[Front-end code change data]
- - -

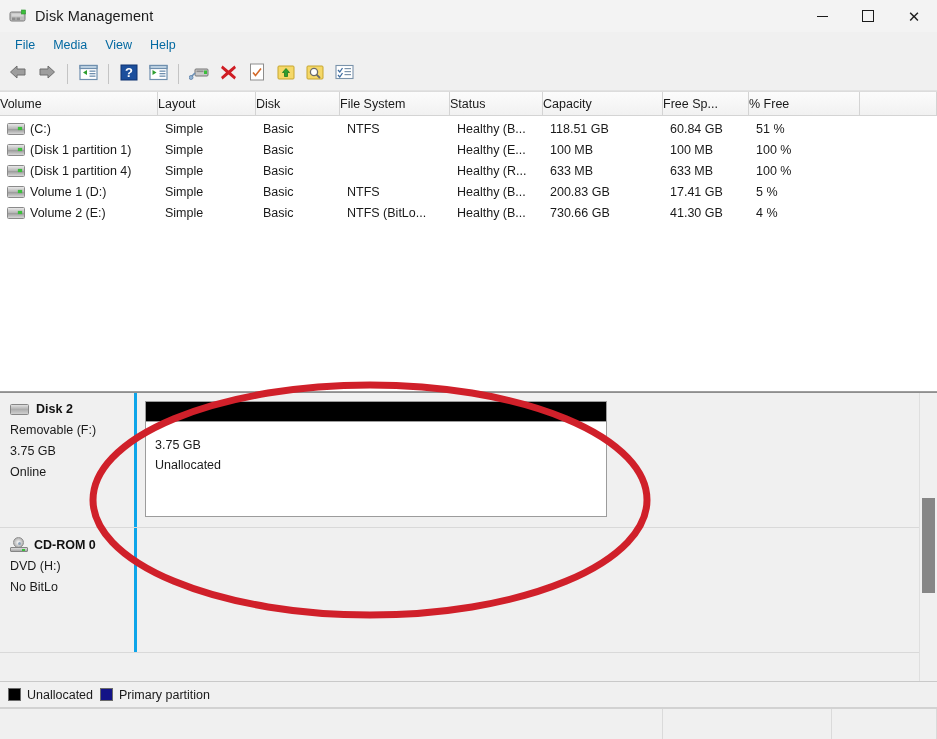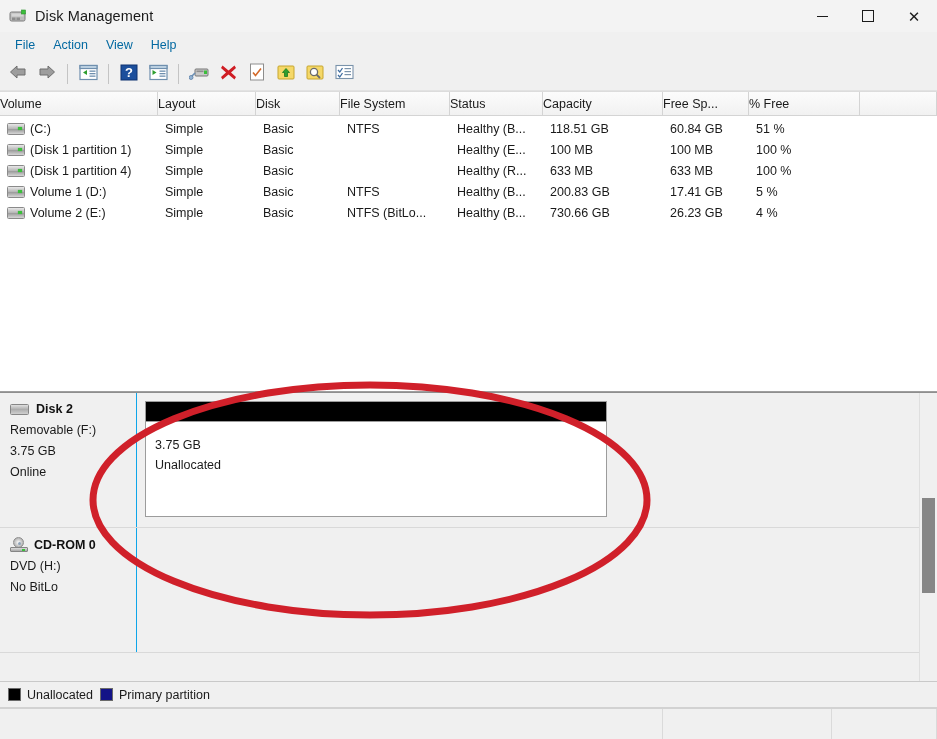--- a/index.html
+++ b/index.html
@@ -385,7 +385,7 @@
 
   <div class="menubar">
     <div class="menu-item">File</div>
-    <div class="menu-item">Action</div>
+    <div class="menu-item">Media</div>
     <div class="menu-item">View</div>
     <div class="menu-item">Help</div>
   </div>

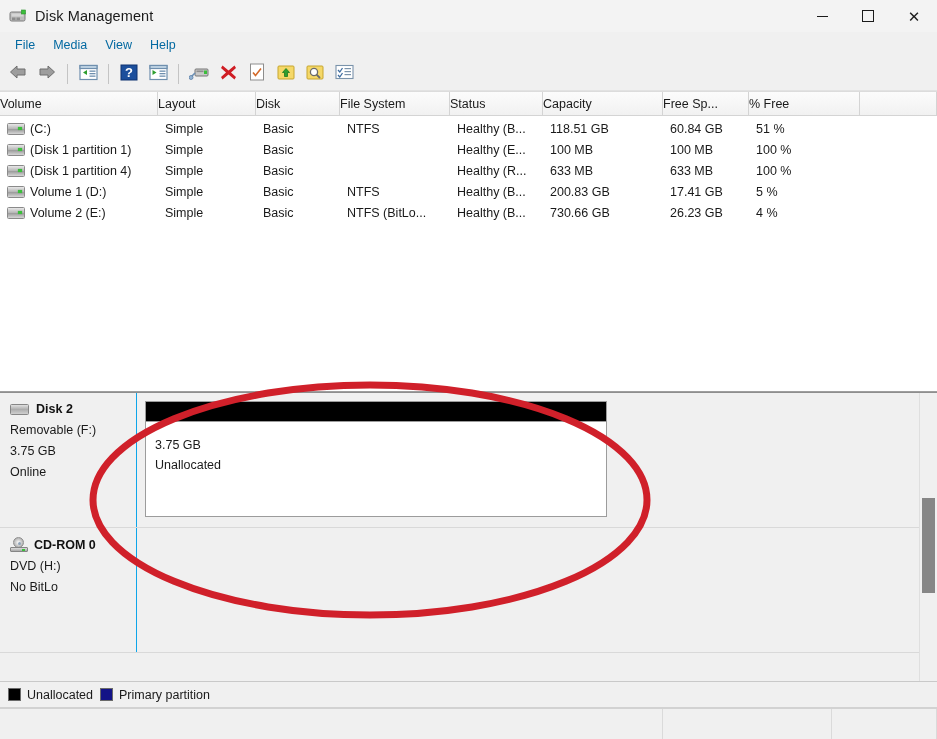--- a/index.html
+++ b/index.html
@@ -584,7 +584,7 @@
           <div class="lv-cell" style="width: 110px;">NTFS (BitLo...</div>
           <div class="lv-cell" style="width: 93px;">Healthy (B...</div>
           <div class="lv-cell" style="width: 120px;">730.66 GB</div>
-          <div class="lv-cell" style="width: 86px;">26.23 GB</div>
+          <div class="lv-cell" style="width: 86px;">41.30 GB</div>
           <div class="lv-cell" style="width: 111px;">4 %</div>
         </div>
       </div>

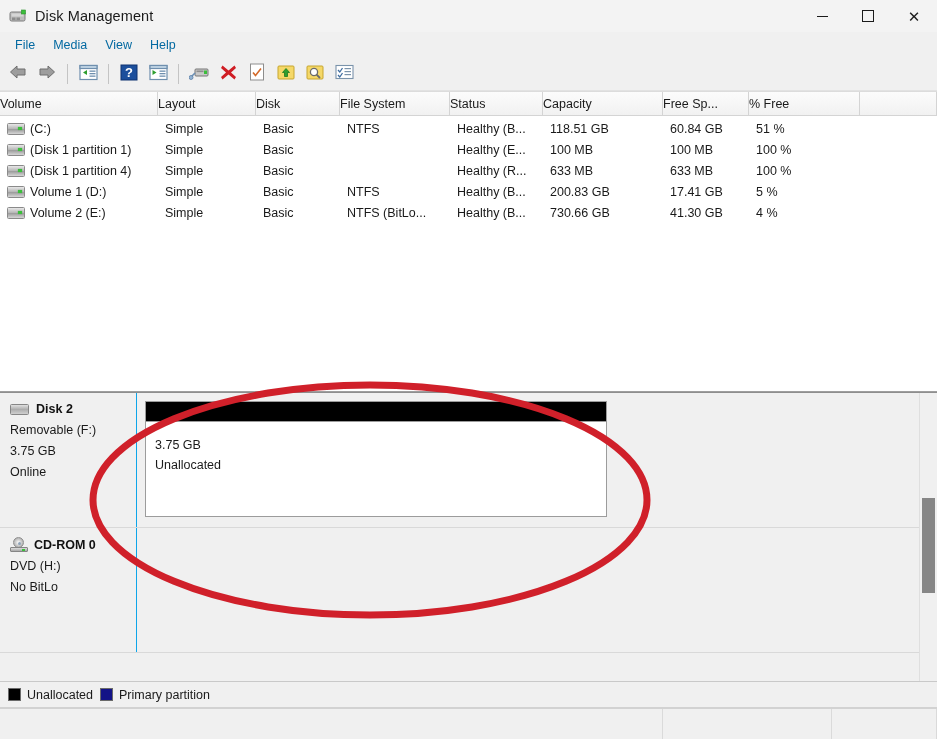--- a/index.html
+++ b/index.html
@@ -195,7 +195,7 @@
     width: 137px;
     min-width: 137px;
     box-sizing: border-box;
-    border-right: 1px solid #0ea5e9;
+    border-right: 3px solid #0ea5e9;
     padding: 9px 24px 8px 10px;
     background: #f0f0f0;
   }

- - -

Aim of the task:
Respond with one number only: how many lines of the data contain "style".

Output:
6